I’ve been away for a while from posting anything here. Various reasons, not all of which I can go into right now.
One reason, probably, the most important was that the books I have been reading are long and need a lot of intellectual and psychological “digestion”, as it were.
Limeys tells the story of the several centuries long quest for a solution to the problem of scurvy, at that time, an ill-defined disease that killed millions of sailors who subsisted on food that lacked Vitamin C.
The book begins with the story of a small group of French explorers who ended up with Scurvy during the winter while exploring the now St. Lawrence River. A Native American came to their rescue preparing a tea from some type of nettle bush. That was sometime in the 1500s.
Consider that some Native American had this definitive cure. That meant that someone in their past had taken note of the specific disease and found a legitimate herbal cure for it. All this was done without clinical trials and statistical analysis or control groups.

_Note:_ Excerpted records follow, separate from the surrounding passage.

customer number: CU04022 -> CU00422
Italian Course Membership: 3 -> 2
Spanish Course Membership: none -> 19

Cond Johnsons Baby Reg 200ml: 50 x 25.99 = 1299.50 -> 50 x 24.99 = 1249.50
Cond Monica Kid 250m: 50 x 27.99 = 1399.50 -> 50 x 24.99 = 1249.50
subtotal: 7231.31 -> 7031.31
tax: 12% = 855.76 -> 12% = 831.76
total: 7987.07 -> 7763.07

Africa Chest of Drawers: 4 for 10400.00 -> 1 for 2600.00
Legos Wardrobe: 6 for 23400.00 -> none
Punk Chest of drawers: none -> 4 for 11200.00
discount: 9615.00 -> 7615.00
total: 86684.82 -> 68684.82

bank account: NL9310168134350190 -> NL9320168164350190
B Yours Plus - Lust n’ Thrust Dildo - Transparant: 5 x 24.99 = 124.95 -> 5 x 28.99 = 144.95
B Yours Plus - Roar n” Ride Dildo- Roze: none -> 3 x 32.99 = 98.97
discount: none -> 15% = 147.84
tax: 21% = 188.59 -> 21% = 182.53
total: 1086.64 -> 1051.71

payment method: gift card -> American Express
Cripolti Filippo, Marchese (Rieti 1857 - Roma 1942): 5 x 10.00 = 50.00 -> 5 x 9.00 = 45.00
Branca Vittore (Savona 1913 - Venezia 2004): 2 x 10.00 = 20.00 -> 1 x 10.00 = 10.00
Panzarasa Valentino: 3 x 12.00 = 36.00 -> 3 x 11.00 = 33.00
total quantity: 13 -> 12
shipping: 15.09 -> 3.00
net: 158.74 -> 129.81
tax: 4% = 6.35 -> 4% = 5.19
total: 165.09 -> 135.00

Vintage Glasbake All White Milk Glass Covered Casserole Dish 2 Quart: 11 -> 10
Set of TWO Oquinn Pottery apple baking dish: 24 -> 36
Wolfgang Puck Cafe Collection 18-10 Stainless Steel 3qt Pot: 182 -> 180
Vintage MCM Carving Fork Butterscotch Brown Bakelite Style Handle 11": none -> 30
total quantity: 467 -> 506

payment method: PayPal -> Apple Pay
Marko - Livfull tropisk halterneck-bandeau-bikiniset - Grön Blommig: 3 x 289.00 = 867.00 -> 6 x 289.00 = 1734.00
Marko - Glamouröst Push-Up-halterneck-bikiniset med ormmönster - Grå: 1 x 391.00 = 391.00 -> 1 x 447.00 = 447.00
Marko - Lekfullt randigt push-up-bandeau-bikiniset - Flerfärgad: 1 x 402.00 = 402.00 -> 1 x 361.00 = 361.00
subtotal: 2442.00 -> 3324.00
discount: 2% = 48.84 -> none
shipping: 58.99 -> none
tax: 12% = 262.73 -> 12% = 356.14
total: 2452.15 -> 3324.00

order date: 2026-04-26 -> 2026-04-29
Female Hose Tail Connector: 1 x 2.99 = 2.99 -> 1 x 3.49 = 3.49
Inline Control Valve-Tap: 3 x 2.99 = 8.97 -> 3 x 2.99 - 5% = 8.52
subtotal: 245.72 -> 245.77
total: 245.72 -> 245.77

The Native American healers were astute enough to get the whole thing and make use of it as a standard remedy for the problem. Yet, it took centuries for this to percolate through entrenched ego-bound, narcissistic academic medicine of Europe.
Does this remind you at all of our current situation regarding a particular virus from East Asia?

Limeys recounts how doctors of high-standing socially, from aristocratic families, or who were the family physicians of the powerful, pushed their own concoctions and denied/degraded/disrespected their rivals in order, apparently, to make money, and, I maintain, for an assertion of their prestige. I can tell you I saw the same thing in the early ’70s at a med school where I was taking science courses when Linus Pauling, intrepid physicist, dared to wander into medicine’s hallowed fields where, according to the MDs I knew, he had “no business”.
Ha! I literally never heard a single scientific objection to the research that, to be sure, he hadn’t done, but was more than qualified to comment on given his ability to deal with the process of experimentation.
So, I am preparing some blogs specifically on this, but, in the meanwhile, there is a more profound point of view I want to give voice to. This regards the whole collapse of orthodox Christianity in the wake of science and its effect culturally and psychologically, especially, as seen in cultural leaders of the day such as Nietzsche and Carl Jung.
Jung has been regarded as a “cultist” by many “rationally” oriented thinkers and critics. So, by going through this book, The Jung Cult, I want to avail like-minded individuals to what the late 19th Century was about. That, The Jung Cult, does splendidly.
Why, again?
Because the underlying crises of the late 19th Century resulted in World War I, a war that various cousins, all descendants and relatives of Queen Victoria, could have stopped before it got underway in a heartbeat with a little application of Christian “brotherly love” and a thorough dose of reason.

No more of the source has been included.